I spent a bit of time discussing the book with my core group and reading it has led to some wonderful discussions about the role of the Trinity and how we interact with the Father, Son, and Holy Spirit. I am thankful that this novel has opened up some questions that otherwise may have gone unnoticed.

I do issue a word of caution, however. Admittedly, I ignorantly read the book without doing any of my own Biblical research alongside the reading and allowed myself to take some of the novel’s words at face value. A primary example where I should not have done this regards Young’s view of responsibility. In the novel it is stated that the word responsibility does not exist in Scripture (in English translations, of course). Scott Lindsey, the author of this review, points to very clear instances where responsibility IS discussed and called for in Scripture. I am ashamed that I did not read more carefully into the theology.

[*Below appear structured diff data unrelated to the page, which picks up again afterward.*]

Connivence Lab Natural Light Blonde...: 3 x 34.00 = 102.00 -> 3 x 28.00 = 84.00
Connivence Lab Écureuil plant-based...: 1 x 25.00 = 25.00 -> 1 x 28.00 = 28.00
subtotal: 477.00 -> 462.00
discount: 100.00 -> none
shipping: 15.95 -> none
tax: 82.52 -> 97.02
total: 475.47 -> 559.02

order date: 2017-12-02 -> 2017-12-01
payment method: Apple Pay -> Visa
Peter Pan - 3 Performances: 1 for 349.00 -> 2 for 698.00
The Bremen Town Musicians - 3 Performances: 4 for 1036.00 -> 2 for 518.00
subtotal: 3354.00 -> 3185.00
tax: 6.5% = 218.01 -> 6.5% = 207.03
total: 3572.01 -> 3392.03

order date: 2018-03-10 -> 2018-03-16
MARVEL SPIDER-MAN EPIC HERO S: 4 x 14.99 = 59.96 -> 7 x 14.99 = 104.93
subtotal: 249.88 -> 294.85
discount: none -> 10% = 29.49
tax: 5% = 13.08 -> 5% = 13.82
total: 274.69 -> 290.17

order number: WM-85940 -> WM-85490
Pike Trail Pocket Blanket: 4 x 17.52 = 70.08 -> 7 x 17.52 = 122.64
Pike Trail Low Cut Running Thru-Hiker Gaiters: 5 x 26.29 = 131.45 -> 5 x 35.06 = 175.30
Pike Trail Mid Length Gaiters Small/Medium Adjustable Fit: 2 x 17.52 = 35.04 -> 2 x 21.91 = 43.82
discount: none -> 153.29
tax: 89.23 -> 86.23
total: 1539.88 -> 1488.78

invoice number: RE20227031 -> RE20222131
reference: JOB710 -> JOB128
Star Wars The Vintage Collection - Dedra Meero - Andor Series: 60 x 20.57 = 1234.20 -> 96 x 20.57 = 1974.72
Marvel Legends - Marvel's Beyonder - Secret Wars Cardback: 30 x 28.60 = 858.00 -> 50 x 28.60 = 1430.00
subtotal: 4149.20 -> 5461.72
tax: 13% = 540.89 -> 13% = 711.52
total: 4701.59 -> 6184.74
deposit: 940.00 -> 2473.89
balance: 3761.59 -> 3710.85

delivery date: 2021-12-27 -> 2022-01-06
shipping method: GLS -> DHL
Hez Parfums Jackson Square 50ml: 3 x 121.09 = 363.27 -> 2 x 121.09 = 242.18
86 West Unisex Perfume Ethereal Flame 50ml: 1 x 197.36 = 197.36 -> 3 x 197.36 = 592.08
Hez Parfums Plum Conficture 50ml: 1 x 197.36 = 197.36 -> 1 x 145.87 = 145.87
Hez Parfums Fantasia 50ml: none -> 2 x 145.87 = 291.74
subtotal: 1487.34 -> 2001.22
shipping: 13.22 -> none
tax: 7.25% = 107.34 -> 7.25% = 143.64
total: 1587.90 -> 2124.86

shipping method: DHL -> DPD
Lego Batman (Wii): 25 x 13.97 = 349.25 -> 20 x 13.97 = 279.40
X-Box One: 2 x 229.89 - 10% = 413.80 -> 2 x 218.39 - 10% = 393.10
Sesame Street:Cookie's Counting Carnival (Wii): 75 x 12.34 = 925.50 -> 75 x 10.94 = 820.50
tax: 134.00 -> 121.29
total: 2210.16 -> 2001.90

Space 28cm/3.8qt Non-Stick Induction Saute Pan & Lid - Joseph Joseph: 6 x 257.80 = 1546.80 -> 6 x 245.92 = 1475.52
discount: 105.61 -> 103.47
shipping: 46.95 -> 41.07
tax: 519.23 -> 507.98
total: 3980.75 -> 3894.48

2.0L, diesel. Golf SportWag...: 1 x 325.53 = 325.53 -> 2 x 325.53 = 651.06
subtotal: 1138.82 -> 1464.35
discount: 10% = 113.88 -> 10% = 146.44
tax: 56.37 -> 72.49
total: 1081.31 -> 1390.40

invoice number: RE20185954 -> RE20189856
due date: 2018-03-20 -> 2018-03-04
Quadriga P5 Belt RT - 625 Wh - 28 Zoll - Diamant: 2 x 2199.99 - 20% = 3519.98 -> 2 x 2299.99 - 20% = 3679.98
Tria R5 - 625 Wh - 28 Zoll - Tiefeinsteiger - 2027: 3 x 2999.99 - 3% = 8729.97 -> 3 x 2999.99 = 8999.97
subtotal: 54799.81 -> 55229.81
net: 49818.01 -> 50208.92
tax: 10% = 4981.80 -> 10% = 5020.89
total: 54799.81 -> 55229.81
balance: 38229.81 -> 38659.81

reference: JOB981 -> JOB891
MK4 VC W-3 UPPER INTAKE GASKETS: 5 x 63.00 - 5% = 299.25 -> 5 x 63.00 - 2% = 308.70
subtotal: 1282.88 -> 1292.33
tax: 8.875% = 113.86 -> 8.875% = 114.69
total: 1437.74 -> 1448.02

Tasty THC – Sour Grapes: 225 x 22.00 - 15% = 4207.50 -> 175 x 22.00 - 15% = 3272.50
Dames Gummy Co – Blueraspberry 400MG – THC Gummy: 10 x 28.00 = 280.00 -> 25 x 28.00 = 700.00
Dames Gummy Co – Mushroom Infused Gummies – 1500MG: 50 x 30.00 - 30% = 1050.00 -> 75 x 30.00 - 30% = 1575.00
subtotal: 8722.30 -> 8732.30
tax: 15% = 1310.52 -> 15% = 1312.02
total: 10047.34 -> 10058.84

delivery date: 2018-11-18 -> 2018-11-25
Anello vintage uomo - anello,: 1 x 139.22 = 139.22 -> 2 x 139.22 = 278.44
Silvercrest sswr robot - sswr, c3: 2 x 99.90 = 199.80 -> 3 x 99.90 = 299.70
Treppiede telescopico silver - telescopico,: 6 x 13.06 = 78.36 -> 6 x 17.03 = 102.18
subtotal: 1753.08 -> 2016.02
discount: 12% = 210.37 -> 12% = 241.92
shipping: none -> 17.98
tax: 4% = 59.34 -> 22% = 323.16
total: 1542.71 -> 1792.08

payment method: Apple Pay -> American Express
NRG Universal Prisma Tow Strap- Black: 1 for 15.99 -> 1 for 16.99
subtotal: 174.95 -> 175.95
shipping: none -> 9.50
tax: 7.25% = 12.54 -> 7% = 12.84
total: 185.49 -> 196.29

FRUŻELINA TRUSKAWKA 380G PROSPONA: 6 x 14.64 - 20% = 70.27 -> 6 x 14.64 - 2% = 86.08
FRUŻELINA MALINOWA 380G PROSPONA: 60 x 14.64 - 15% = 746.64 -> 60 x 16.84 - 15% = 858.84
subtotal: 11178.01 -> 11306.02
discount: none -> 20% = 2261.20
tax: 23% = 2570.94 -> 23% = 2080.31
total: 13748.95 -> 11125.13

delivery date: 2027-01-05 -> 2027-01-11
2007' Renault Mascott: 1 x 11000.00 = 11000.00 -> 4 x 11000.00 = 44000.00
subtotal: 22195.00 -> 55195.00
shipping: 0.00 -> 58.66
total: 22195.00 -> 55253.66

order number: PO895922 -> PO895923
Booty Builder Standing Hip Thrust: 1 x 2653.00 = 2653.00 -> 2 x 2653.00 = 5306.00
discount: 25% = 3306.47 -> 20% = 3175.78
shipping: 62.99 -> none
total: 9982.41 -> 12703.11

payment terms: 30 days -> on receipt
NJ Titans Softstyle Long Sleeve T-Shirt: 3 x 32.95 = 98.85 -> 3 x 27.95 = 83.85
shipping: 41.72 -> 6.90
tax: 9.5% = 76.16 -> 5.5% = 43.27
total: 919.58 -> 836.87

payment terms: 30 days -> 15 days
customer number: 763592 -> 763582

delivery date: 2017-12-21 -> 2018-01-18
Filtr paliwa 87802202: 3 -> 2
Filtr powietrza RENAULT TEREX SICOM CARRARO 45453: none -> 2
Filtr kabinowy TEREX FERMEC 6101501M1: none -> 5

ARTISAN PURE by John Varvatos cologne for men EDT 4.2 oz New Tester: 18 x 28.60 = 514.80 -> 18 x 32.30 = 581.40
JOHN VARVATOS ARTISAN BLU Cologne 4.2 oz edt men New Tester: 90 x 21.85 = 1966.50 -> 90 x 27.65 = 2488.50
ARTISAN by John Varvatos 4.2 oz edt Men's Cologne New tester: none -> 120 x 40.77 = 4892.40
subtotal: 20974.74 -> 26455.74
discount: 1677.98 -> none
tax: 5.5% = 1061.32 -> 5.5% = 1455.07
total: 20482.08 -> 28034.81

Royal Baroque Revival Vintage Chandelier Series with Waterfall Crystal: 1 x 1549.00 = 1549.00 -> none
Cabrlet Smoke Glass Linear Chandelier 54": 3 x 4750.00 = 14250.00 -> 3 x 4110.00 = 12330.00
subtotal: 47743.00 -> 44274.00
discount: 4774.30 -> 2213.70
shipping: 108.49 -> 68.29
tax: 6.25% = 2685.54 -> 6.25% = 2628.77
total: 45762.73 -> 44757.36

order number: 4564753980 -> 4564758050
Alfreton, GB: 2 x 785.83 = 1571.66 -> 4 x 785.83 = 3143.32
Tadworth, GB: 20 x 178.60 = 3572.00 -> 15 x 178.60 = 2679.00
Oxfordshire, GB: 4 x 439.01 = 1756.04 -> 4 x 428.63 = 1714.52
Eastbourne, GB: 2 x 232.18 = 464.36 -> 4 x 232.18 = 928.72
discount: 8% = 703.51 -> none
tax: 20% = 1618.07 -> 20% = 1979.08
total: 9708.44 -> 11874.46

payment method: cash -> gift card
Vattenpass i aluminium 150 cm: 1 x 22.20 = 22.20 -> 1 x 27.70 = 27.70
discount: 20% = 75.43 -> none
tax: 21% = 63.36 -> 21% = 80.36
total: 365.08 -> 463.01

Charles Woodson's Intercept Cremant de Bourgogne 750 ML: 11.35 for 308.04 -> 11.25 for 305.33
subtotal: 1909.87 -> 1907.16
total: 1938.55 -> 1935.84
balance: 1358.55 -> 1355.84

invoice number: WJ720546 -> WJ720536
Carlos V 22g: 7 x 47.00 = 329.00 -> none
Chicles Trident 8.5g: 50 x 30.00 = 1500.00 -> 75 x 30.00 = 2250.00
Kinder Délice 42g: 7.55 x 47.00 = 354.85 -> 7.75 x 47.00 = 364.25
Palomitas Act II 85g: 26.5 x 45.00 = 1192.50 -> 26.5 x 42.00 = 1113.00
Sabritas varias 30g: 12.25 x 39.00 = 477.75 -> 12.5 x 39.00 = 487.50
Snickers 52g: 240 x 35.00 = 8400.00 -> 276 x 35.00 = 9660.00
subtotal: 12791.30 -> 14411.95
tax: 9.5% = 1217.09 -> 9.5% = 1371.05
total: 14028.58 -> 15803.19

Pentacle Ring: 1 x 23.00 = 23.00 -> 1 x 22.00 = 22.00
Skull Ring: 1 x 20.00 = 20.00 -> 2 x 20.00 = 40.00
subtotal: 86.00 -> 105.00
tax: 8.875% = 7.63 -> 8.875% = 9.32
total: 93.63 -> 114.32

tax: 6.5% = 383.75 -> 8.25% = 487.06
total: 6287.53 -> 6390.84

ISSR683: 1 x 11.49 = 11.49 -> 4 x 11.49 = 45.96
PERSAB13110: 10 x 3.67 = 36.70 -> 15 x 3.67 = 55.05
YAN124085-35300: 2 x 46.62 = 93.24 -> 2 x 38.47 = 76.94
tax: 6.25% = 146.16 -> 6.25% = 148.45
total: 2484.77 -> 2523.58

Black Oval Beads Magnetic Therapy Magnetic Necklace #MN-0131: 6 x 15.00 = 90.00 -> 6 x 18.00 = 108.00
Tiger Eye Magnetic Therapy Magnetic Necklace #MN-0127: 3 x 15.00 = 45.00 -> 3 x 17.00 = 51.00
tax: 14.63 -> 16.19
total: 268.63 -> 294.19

At the same time, I am thankful that the book brought to light our human ability to interact with the Trinity. I encourage reading and discussing this book alongside a careful exploration of Scripture and with a reverance to our God, most deserving of our awe and worship. Quoting Lindsey, “So if you come to the book well-schooled in God’s holiness, justice and wrath, you will benefit from the exposure to his grace, mercy and love.”

I’d be happy to discuss!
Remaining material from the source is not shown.